> _TASK DESCRIPTION_
Each line with the string "combo" is to be copied from the records below.

> _EXTRACTED INFORMATION_
··········

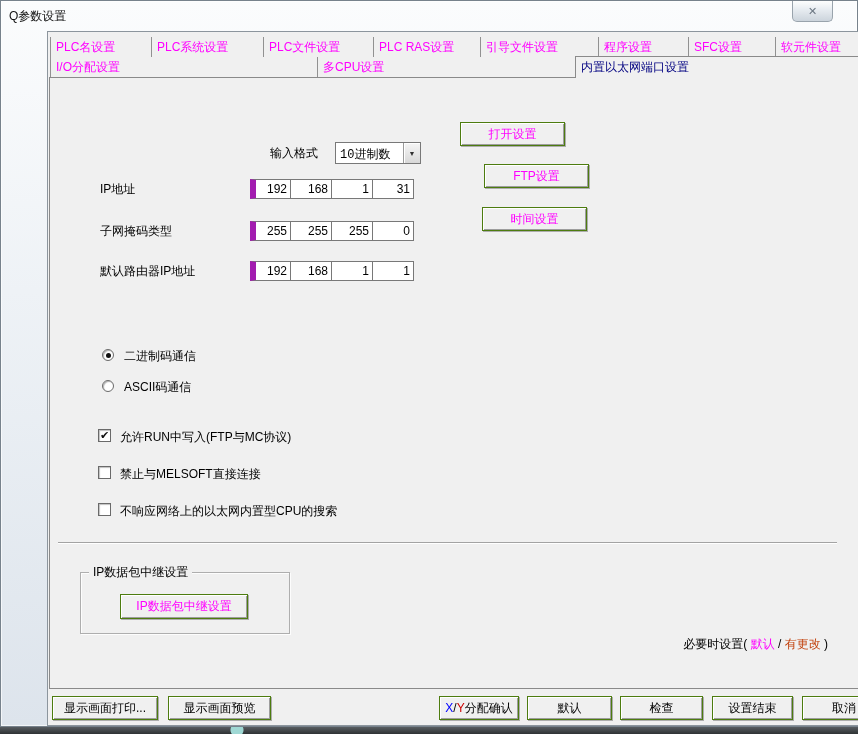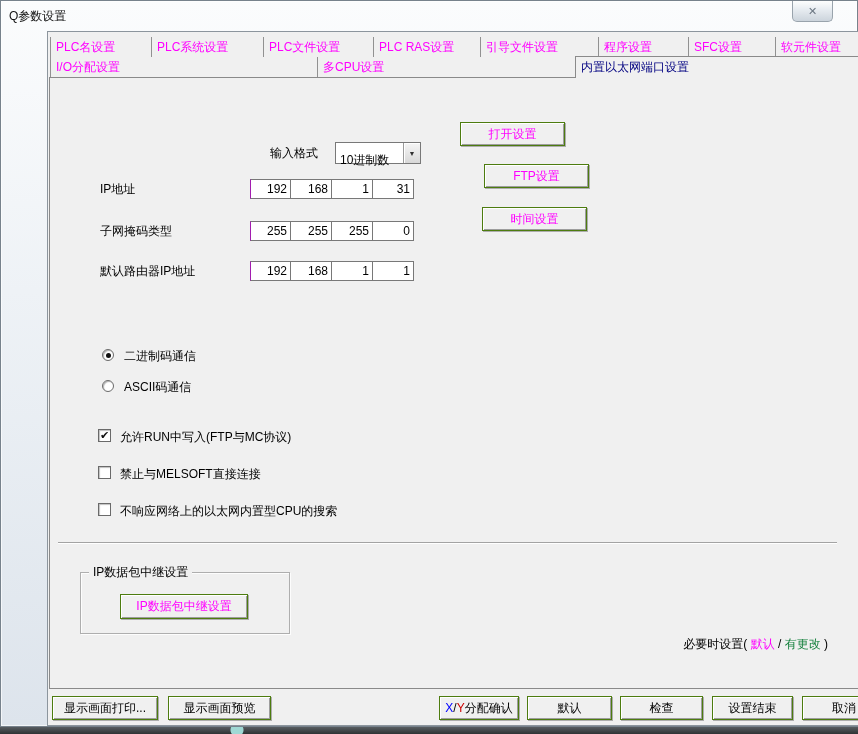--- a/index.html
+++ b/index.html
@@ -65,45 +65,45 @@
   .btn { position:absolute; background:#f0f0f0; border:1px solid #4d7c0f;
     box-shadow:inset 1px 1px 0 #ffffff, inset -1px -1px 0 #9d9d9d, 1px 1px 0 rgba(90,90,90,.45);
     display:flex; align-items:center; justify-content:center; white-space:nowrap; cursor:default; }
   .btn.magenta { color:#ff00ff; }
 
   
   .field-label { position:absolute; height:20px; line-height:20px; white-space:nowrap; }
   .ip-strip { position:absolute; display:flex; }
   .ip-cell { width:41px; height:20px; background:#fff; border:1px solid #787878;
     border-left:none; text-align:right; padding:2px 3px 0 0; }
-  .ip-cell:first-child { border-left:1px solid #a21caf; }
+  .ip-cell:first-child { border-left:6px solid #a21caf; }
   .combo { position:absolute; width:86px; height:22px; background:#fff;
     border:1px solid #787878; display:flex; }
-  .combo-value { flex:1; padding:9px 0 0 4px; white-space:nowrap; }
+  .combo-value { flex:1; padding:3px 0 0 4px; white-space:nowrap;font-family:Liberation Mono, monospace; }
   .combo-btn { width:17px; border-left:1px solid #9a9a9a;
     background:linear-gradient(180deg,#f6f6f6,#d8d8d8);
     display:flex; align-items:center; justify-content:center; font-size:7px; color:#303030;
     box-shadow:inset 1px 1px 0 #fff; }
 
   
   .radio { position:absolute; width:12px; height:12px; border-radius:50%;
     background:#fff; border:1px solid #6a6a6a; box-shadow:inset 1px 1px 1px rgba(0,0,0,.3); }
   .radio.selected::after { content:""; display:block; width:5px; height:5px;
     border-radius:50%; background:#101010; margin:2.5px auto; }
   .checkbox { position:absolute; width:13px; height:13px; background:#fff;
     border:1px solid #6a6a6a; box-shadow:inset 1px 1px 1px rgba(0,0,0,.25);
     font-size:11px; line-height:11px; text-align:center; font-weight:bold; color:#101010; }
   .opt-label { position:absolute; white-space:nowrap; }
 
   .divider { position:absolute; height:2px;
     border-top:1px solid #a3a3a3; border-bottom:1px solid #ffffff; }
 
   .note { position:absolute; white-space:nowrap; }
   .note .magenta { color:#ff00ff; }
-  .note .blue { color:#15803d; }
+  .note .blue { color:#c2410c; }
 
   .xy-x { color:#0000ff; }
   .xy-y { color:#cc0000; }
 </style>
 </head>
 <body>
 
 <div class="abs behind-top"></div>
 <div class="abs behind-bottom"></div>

··········

> _SOLUTION TO THIS PROBLEM_
   .combo { position:absolute; width:86px; height:22px; background:#fff;
-  .combo-value { flex:1; padding:9px 0 0 4px; white-space:nowrap; }
+  .combo-value { flex:1; padding:3px 0 0 4px; white-space:nowrap;font-family:Liberation Mono, monospace; }
   .combo-btn { width:17px; border-left:1px solid #9a9a9a;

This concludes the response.